◆ **Provided information**
==========
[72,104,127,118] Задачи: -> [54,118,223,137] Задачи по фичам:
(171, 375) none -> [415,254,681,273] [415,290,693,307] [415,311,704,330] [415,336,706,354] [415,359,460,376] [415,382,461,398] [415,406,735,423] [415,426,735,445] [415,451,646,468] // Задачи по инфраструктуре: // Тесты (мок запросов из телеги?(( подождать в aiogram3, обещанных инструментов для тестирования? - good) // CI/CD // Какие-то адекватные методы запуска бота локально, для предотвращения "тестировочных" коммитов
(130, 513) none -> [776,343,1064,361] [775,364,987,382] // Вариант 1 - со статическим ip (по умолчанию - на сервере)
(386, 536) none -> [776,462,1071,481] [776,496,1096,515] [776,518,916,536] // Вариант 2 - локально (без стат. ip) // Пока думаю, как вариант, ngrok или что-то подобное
==========
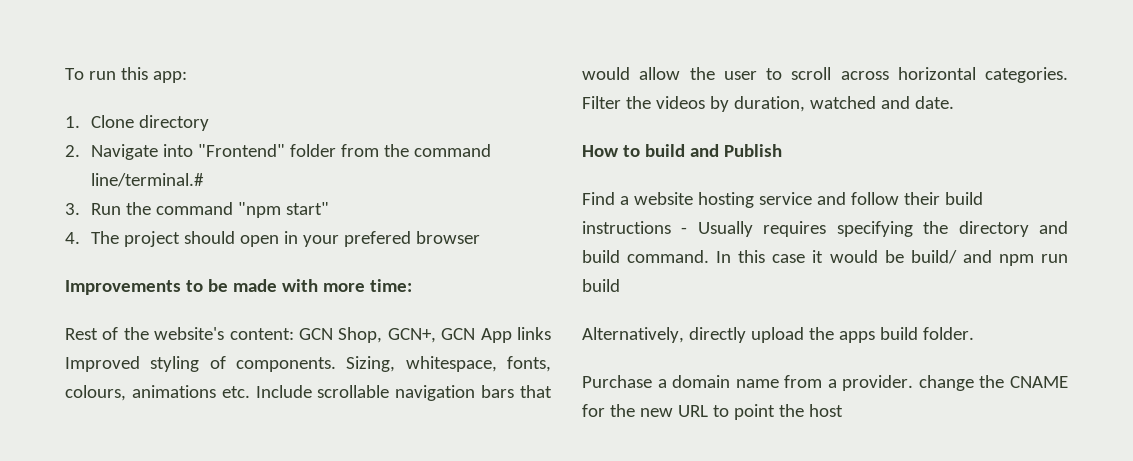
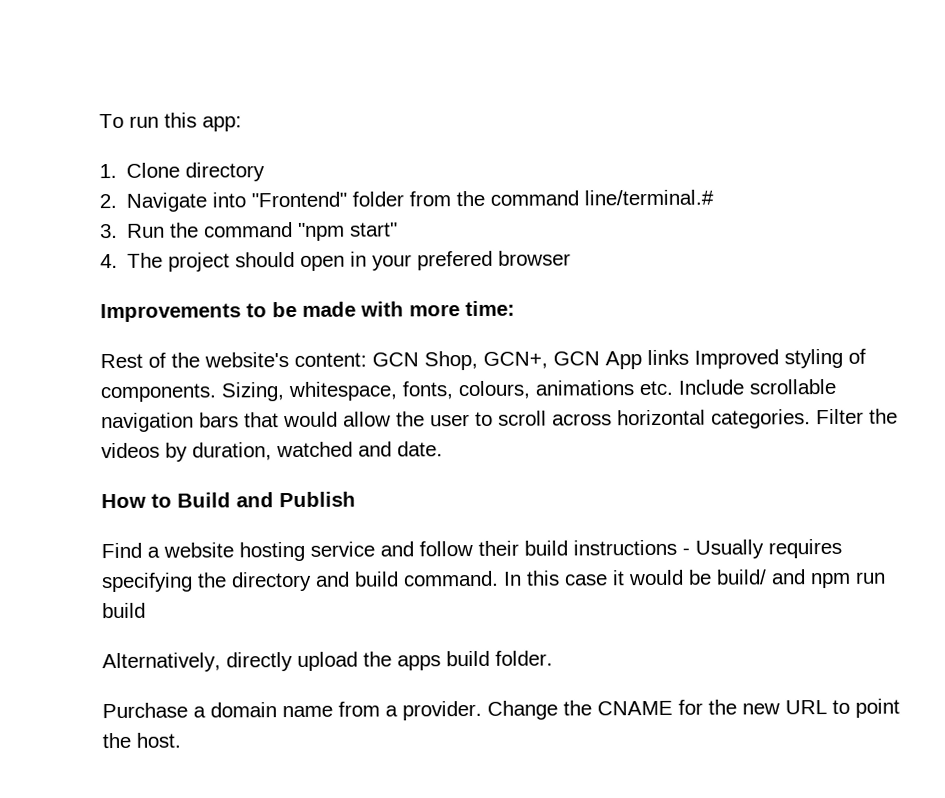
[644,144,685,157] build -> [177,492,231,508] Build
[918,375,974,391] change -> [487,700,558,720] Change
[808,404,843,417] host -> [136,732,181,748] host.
==========
◆ **Work to complete**
Above are the records; from them, give again exactly the lines from the one containing "[72,104,127,118] Задачи: ->" to the one containing "(386, 536) none", both lines included, and nothing more.

◆ **Exercise output**
[72,104,127,118] Задачи: -> [54,118,223,137] Задачи по фичам:
(171, 375) none -> [415,254,681,273] [415,290,693,307] [415,311,704,330] [415,336,706,354] [415,359,460,376] [415,382,461,398] [415,406,735,423] [415,426,735,445] [415,451,646,468] // Задачи по инфраструктуре: // Тесты (мок запросов из телеги?(( подождать в aiogram3, обещанных инструментов для тестирования? - good) // CI/CD // Какие-то адекватные методы запуска бота локально, для предотвращения "тестировочных" коммитов
(130, 513) none -> [776,343,1064,361] [775,364,987,382] // Вариант 1 - со статическим ip (по умолчанию - на сервере)
(386, 536) none -> [776,462,1071,481] [776,496,1096,515] [776,518,916,536] // Вариант 2 - локально (без стат. ip) // Пока думаю, как вариант, ngrok или что-то подобное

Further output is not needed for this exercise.